By Gab Oguda
Much has been said about Dr. Auma Obama and her lecture to the people of the Kavirondo Gulf on why her community project will not entertain the handout culture.
I will try to be respectful in my response.
As a scholar of no mean repute, because I believe she acquired her PhD on academic merit, Dr. Auma Obama must have come across Prof. Robert Chambers. Prof. Chambers is, for lack of a better term, the encyclopedia of development scholarship.
The British scholar has been widely regarded as ‘development’s best advocate’, you will never come across a scholar who breaks down global development into tiny chunks like Prof. Chambers does in his infinite scholarly works. This lynch-pin status was gained through the years studying the rural poor in hitherto deprived places all over the world. It helps that he worked in the remote outpost of Maralal, now Samburu County, until 1960, the year Dr. Auma Obama was born.
Prof. Robert Chambers has written extensively on the poverty debate, especially on who defines poverty, and why the question is important in helping to understand how poverty can best be solved. His obsession with this topic emanates from his field experience, mostly in rural Asia and Africa, where ivory-tower elites sit in air-conditioned offices, totally drawn out from the lived experiences of those they intend to intervene on their behalf, not only designing programmes replicated from models outside the community they intend to intervene in, but also approach the intervention from an outsider looking in. Prof. Robert Chambers warns that most of these ivory-tower elites approach poverty eradication with a Messianic mindset – they know it all, they have come to rescue you from the dead, and you have to play ball without asking further questions.
Because this was not supposed to be a lecture, let us cut to the part where Dr. Auma Obama’s approach to poverty eradication is currently receiving a much publicized community backlash. I will try to be brief.
If you forget everything you read here, do not forget that Prof. Robert Chambers categorizes deprivation in six major categories. These are the six different ways to know that someone is deprived and need a development solution that would address their dis-empowerment. One is, obviously, poverty. You lack the financial resources to make ends meet and that puts you in an awkward position to stay alive. Two is social inferiority. When you go to a chief’s barazza and you want to articulate a point, your hand is ignored because you are considered socially inferior to the others in the room and no one cares whether you die or you live. Three is isolation. You live in a remote outpost where newspapers arrive after three months and you have to travel a million kilometers to make an emergency phone call on top of a tree. The fourth characteristic of a deprived person is physical weakness, or sometimes, powerlessness. You suffer from a terminal illness which renders your body infirm, or you are severely disabled you need 24 hour toilet support, you lack influence and its difficult for you to organize or bargain. Five, and we are almost done, is what Prof. Chambers calls vulnerability. These are people who cannot defend themselves, in public or private, including but not limited to victims of intimate partner violence, ethnic wars, etc.
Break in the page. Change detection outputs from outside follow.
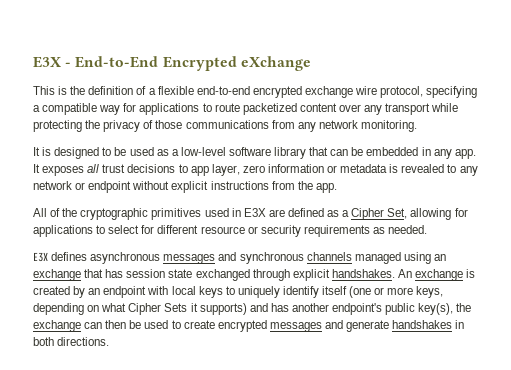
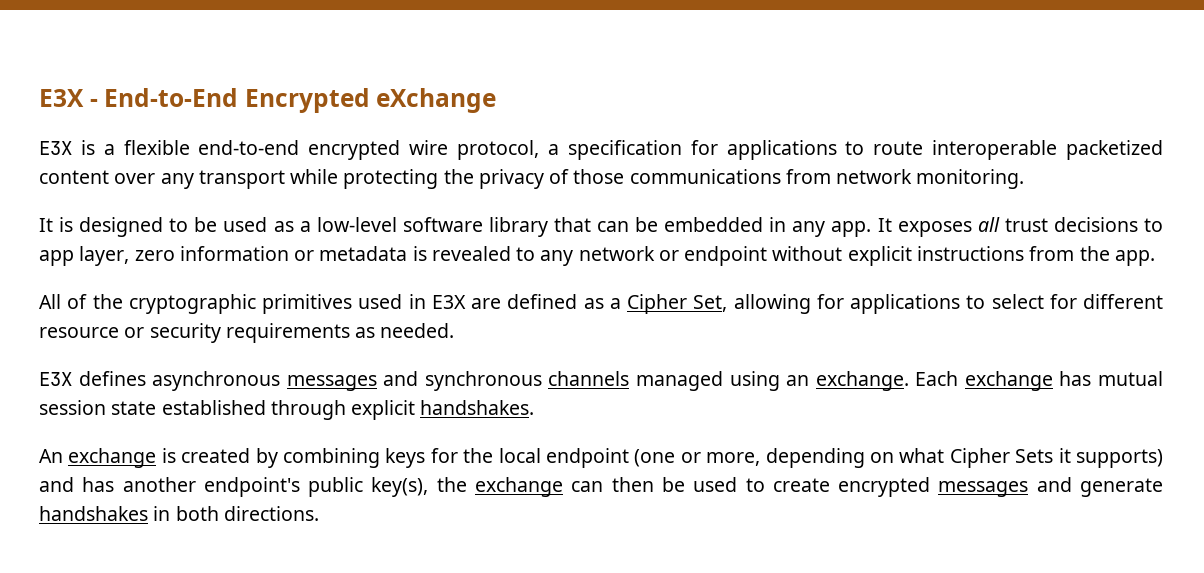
- This is the definition of a flexible end-to-end encrypted exchange wire protocol, specifying a compatible way for applications to route packetized content over any transport while protecting the privacy of those communications from any network monitoring.
+ E3X is a flexible end-to-end encrypted wire protocol, a specification for applications to route interoperable packetized content over any transport while protecting the privacy of those communications from network monitoring.
- E3X defines asynchronous messages and synchronous channels managed using an exchange that has session state exchanged through explicit handshakes. An exchange is created by an endpoint with local keys to uniquely identify itself (one or more keys, depending on what Cipher Sets it supports) and has another endpoint's public key(s), the exchange can then be used to create encrypted messages and generate handshakes in both directions.
+ E3X defines asynchronous messages and synchronous channels managed using an exchange. Each exchange has mutual session state established through explicit handshakes.
+ An exchange is created by combining keys for the local endpoint (one or more, depending on what Cipher Sets it supports) and has another endpoint's public key(s), the exchange can then be used to create encrypted messages and generate handshakes in both directions.

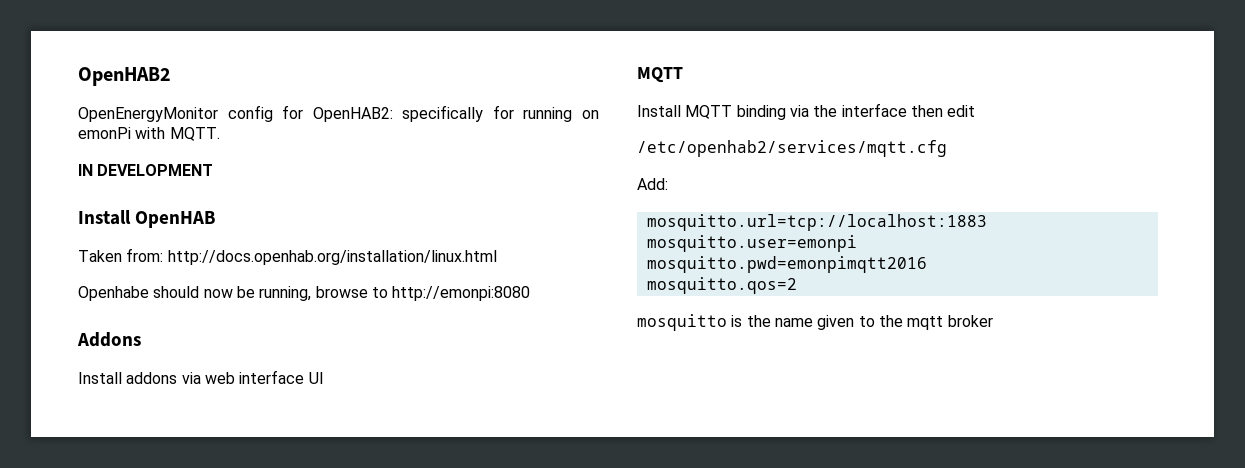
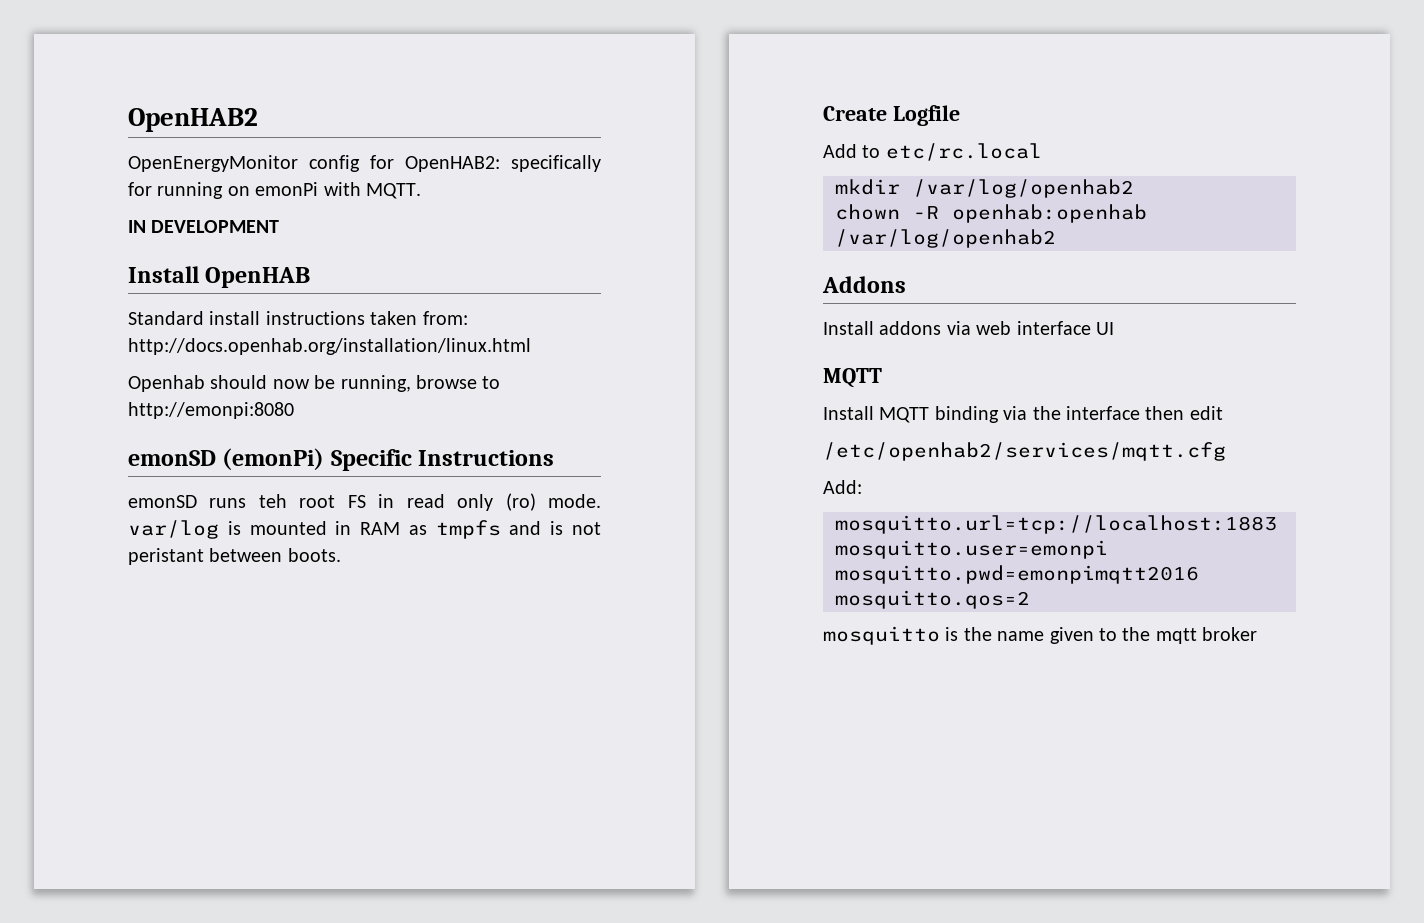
- Taken from: http://docs.openhab.org/installation/linux.html
+ Standard install instructions taken from: http://docs.openhab.org/installation/linux.html
- Openhabe should now be running, browse to http://emonpi:8080
+ Openhab should now be running, browse to http://emonpi:8080
+ emonSD (emonPi) Specific Instructions
+ emonSD runs teh root FS in read only (ro) mode. var/log is mounted in RAM as tmpfs and is not peristant between boots.
+ Create Logfile
+ Add to etc/rc.local
+ mkdir /var/log/openhab2
+ chown -R openhab:openhab /var/log/openhab2

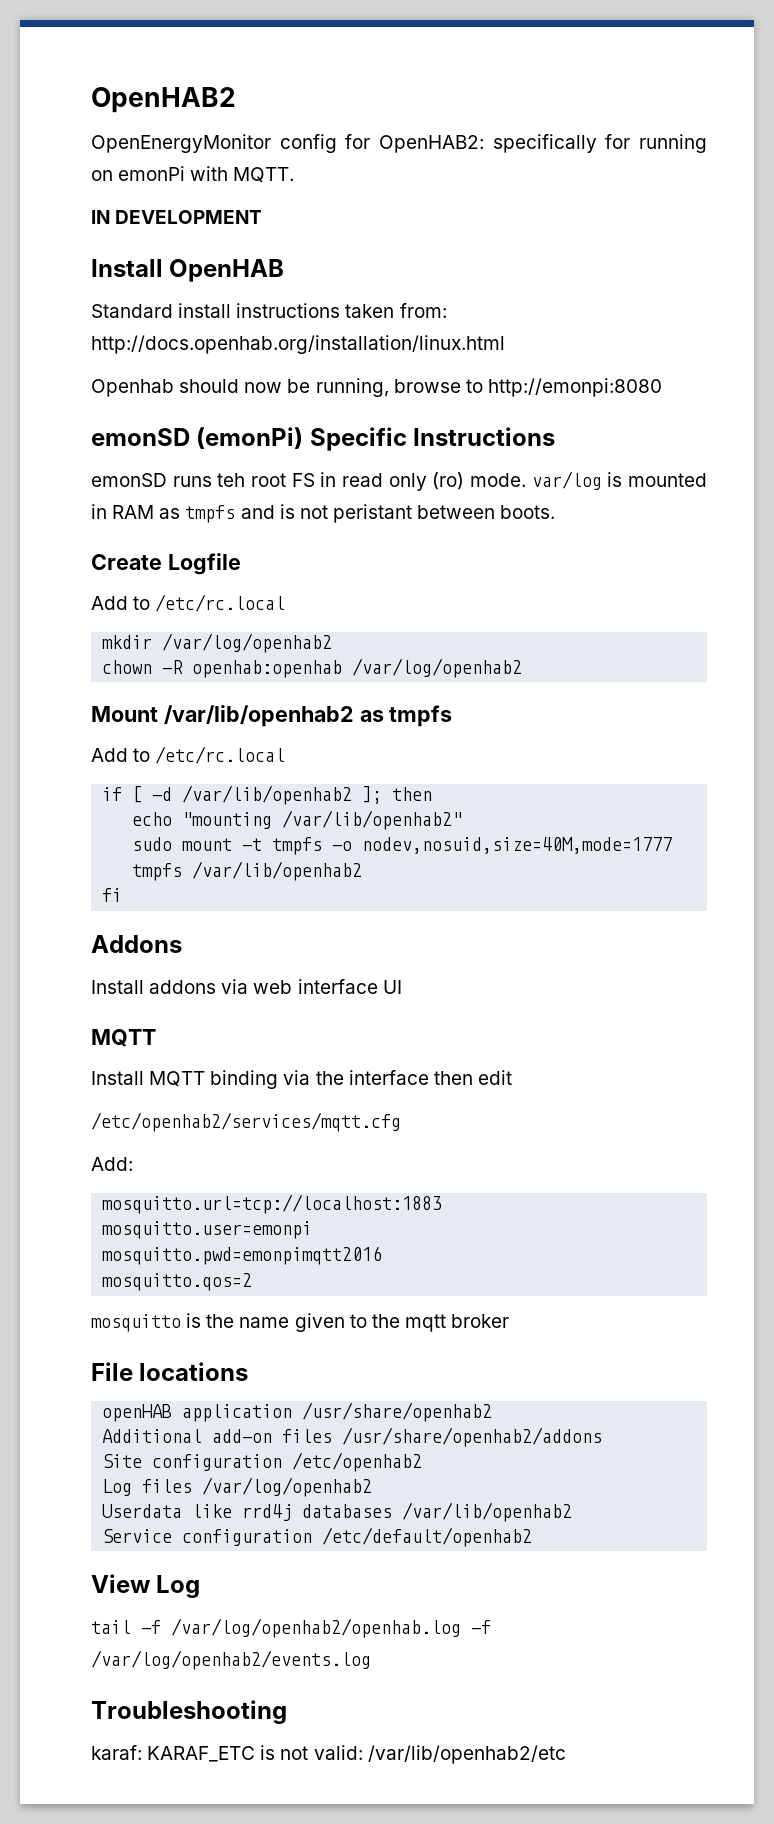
  Create Logfile
- Add to etc/rc.local
+ Add to /etc/rc.local
+ Mount /var/lib/openhab2 as tmpfs
+ Add to /etc/rc.local
+ if [ -d /var/lib/openhab2 ]; then
+ echo "mounting /var/lib/openhab2"
+ sudo mount -t tmpfs -o nodev,nosuid,size=40M,mode=1777 tmpfs /var/lib/openhab2
+ fi
+ File locations
+ openHAB application /usr/share/openhab2
+ Additional add-on files /usr/share/openhab2/addons
+ Site configuration /etc/openhab2
+ Log files /var/log/openhab2
+ Userdata like rrd4j databases /var/lib/openhab2
+ Service configuration /etc/default/openhab2
+ View Log
+ tail -f /var/log/openhab2/openhab.log -f /var/log/openhab2/events.log
+ Troubleshooting
+ karaf: KARAF_ETC is not valid: /var/lib/openhab2/etc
The last indicator of deprivation is what Prof. Chambers calls humiliation. Chambers says, and this must have been addressed to Dr. Auma Obama, and I quote, that; “self-respect, with freedom from dependence, is perhaps the most overlooked and highly undervalued by development professionals. Indira Hirway in Gujarat found that poor people disliked taking on debts because what followed from them included undignified manipulation of various forms, including, but not limited to, touching the feet of the lenders and swallowing abuses and insults.”
Prof. Chambers adds, and I couldn’t agree more, that poor people have many priorities. What matters most to them often differs from what outsiders assume. If poor people’s realities are to come first, development professionals have to be sensitive, have to decentralize and empower, to enable poor people to conduct their own analysis and express their own multiple priorities without being subjected to undue patronage from ivory-tower experts mostly with condescending attitude and know-it-all participatory approaches.
The long and short of this is that Dr. Auma Obama is being asked to stop acting like the Patron Saint of poverty eradication, because poor people have dignity.
That must be respected at all times.